I hate that label. It’s used on Goodreads all the time with my books because I write about bisexual men. They are bisexual, not gay for you or for anyone!
Never have I written about a straight guy who suddenly decides he’s going to give it up for another guy for whatever reason, but I’ve surely written about men who are bisexuals who are inexperienced with same-sex relationships or who later in life come to terms with their same-sex attraction.
This is not at all the same thing as gay for you.
Perhaps I’m overly sensitive because I’m bisexual and I’m SO sick of bi-erasure that I could spit. Like spit hard enough to break glass sort of pissed. I’m a bisexual woman who has been married to the same man for nearly 20 years now, but I’m still bisexual. Sadly, most people ignore me when I say I’m bi and say ignorant shit like, “But you’ve been married to a man for ages, so now you’re straight” or “But not anymore.”
Uhm…no! I’m still sexually attracted to women, and if something were to happen to my husband (death, divorce, anything), I could just as easily have my next relationship with a woman as a man. I lost a friendship over this issue because, during the MN marriage amendment vote, I had one of my friends wonder why I was so passionately opposed to allow marriage to be defined as between a man and a woman. The simplest answer I could give her that truly resonated with her was that I might want to marry a woman some day.
She still didn’t get it.
So the gay for you label/tag obviously brings out a lot of passion in me. If you have sexual desire for someone of the same sex, you are probably not entirely straight. Our world is not a dichotomous place of straight and gay, despite how many forms we are given to fill in bubbles that only give us only two choices. The world exists on a continuum, one where I’m happy to plot myself for interested parties.
Bisexuality is more common than many are willing to even consider, which is one of the reasons I write about bi men. Gay men often dismiss bi men as “experimenting” or being “curious,” and the straight public doesn’t understand us bisexuals at all, unless in the context of porn created for straight men.

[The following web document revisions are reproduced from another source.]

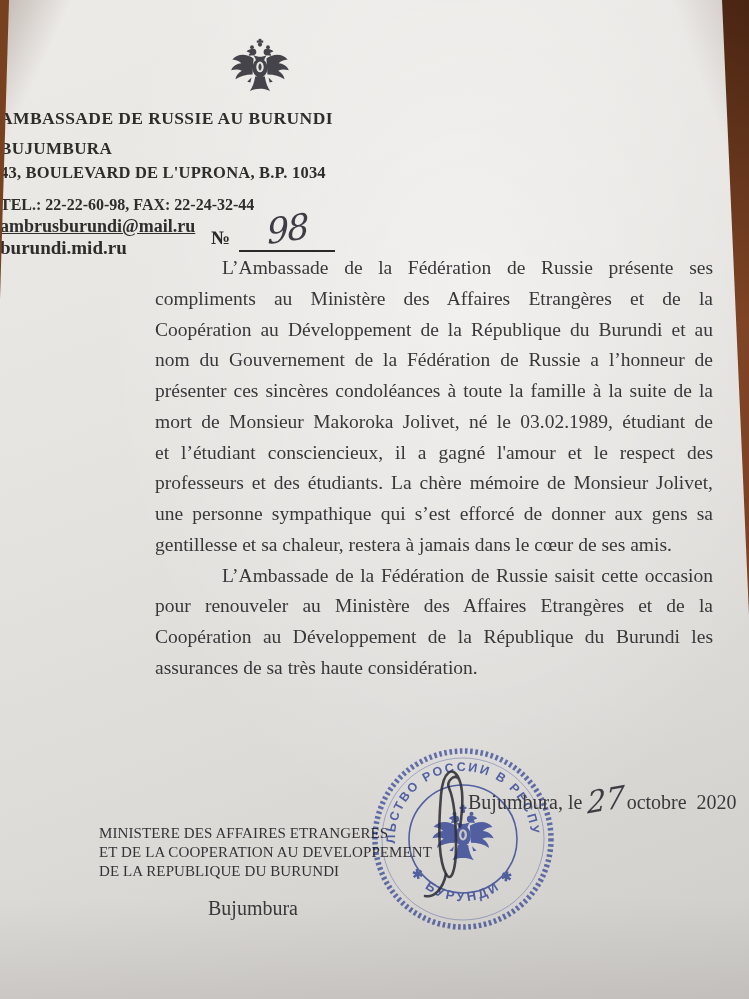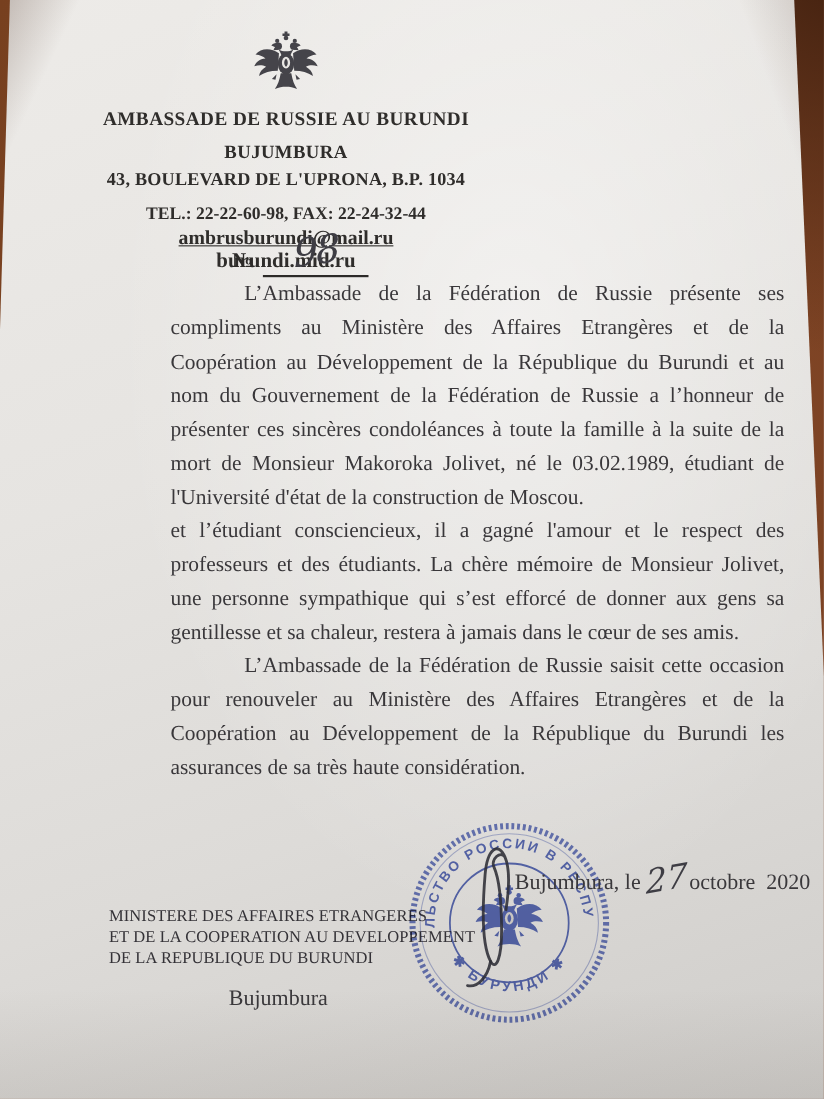--- a/index.html
+++ b/index.html
@@ -24,7 +24,7 @@
       linear-gradient(250deg, rgba(60,30,15,.18) 0%, rgba(60,30,15,0) 7%),
       linear-gradient(0deg, rgba(80,70,60,.10) 0%, rgba(80,70,60,0) 10%);
   }
-  .hdr{position:absolute;left:0;top:28px;width:520px;text-align:center;color:#2f2d2b;}
+  .hdr{position:absolute;left:0;top:38px;width:520px;color:#2f2d2b;}
   .emblem{display:block;margin:0 auto;width:64px;height:60px;color:#45444a;}
   .h-org{font-size:17.5px;font-weight:bold;letter-spacing:.4px;margin-top:10px;}
   .h-city{font-size:17px;font-weight:bold;letter-spacing:.4px;margin-top:10px;}

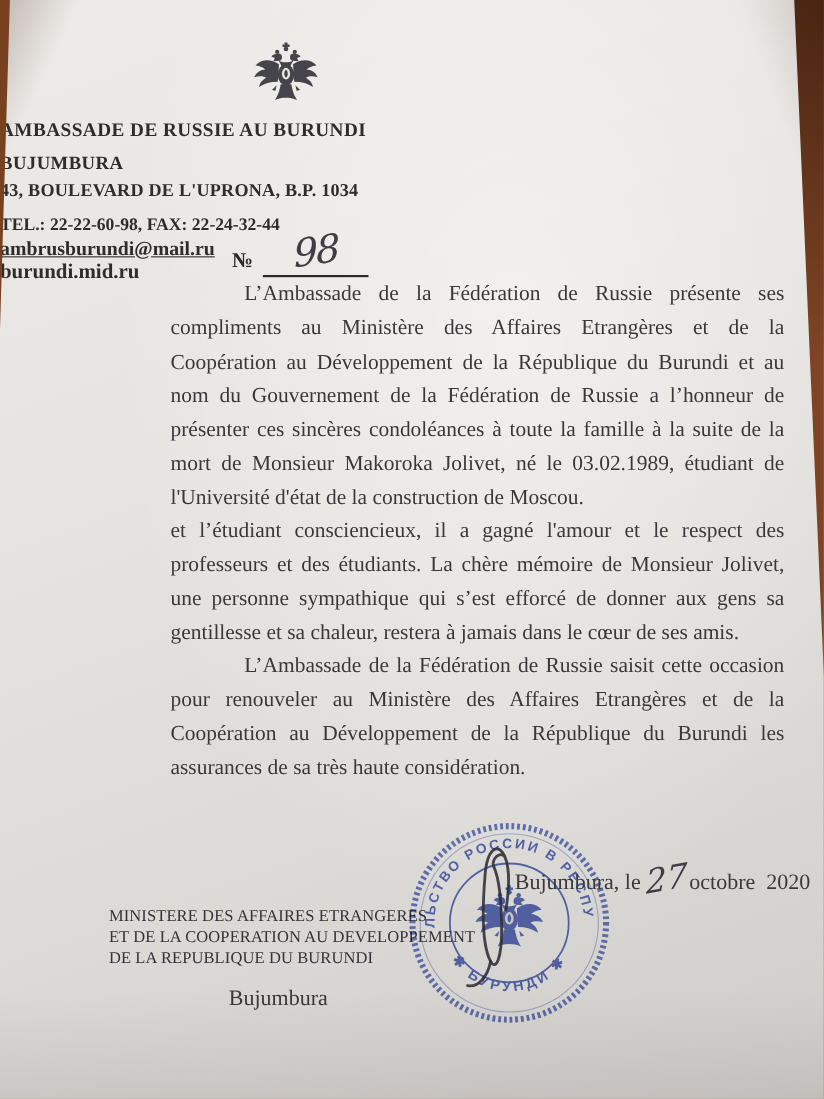--- a/index.html
+++ b/index.html
@@ -107,7 +107,6 @@
           <div class="tline">nom du Gouvernement de la Fédération de Russie a l’honneur de</div>
           <div class="tline">présenter ces sincères condoléances à toute la famille à la suite de la</div>
           <div class="tline">mort de Monsieur Makoroka Jolivet, né le 03.02.1989, étudiant de</div>
-          <div class="tline tlast">l'Université d'état de la construction de Moscou.</div>
         </div>
       <div class="para">
           <div class="tline">et l’étudiant consciencieux, il a gagné l'amour et le respect des</div>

This is my plea: stop using the tag gay for you or the excuse of “I knew he was really gay!” when authors and friends are truly defining bisexual men. The world is grey, not black and white. Stop making people pick boxes because they make it easier for you to define. Instead, allow people who ID as bi to use the label they choose to use!
Also, if people are bi-erasing in front of you, stop it. We do exist. We really do. And we sure could use a few more advocates in the world.